--- STORED DATA Enclosed Below ---

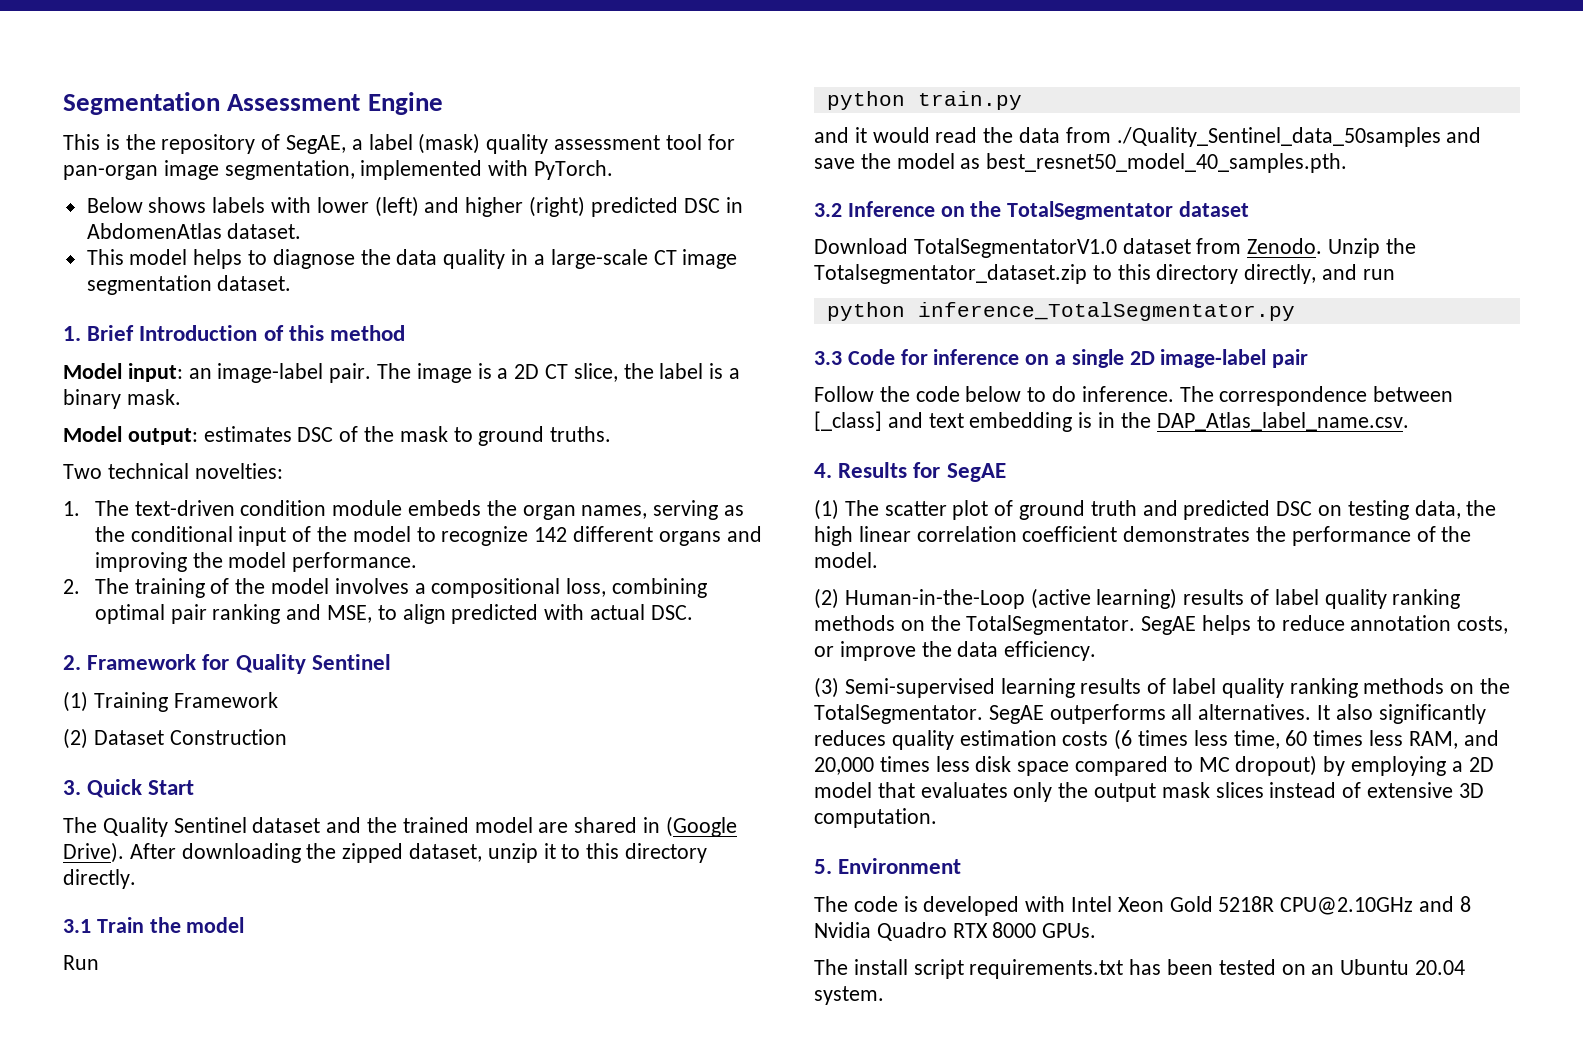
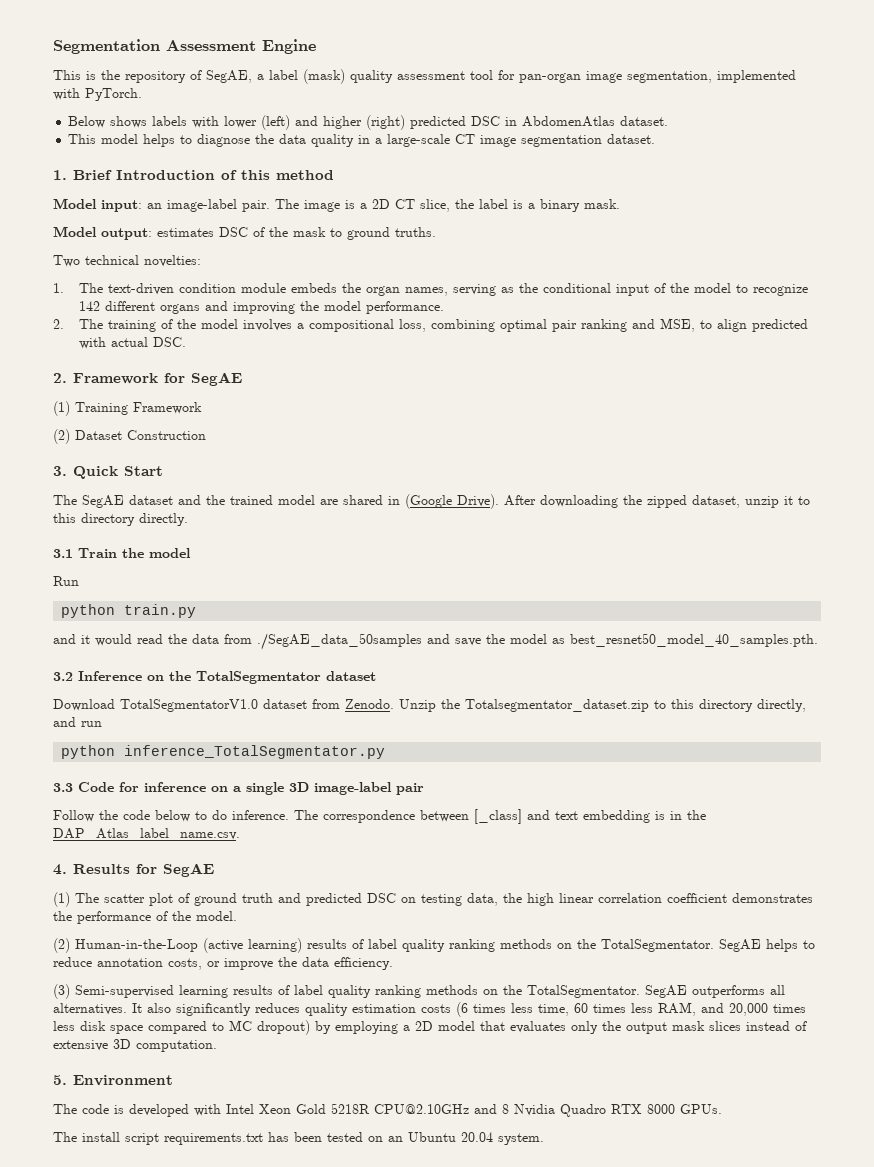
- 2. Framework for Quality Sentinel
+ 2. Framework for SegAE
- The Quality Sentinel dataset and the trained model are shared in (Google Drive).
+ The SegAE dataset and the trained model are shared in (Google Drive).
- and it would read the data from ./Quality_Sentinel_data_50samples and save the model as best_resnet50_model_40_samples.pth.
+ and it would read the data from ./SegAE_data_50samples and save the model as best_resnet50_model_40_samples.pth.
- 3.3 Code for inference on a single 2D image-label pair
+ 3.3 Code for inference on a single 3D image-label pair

--- End of Enclosed STORED DATA ---

YOUR INSTRUCTIONS:
Write the data above out exactly. Leave out any pictures.

EXERCISE RESPONSE:
- 2. Framework for Quality Sentinel
+ 2. Framework for SegAE
- The Quality Sentinel dataset and the trained model are shared in (Google Drive).
+ The SegAE dataset and the trained model are shared in (Google Drive).
- and it would read the data from ./Quality_Sentinel_data_50samples and save the model as best_resnet50_model_40_samples.pth.
+ and it would read the data from ./SegAE_data_50samples and save the model as best_resnet50_model_40_samples.pth.
- 3.3 Code for inference on a single 2D image-label pair
+ 3.3 Code for inference on a single 3D image-label pair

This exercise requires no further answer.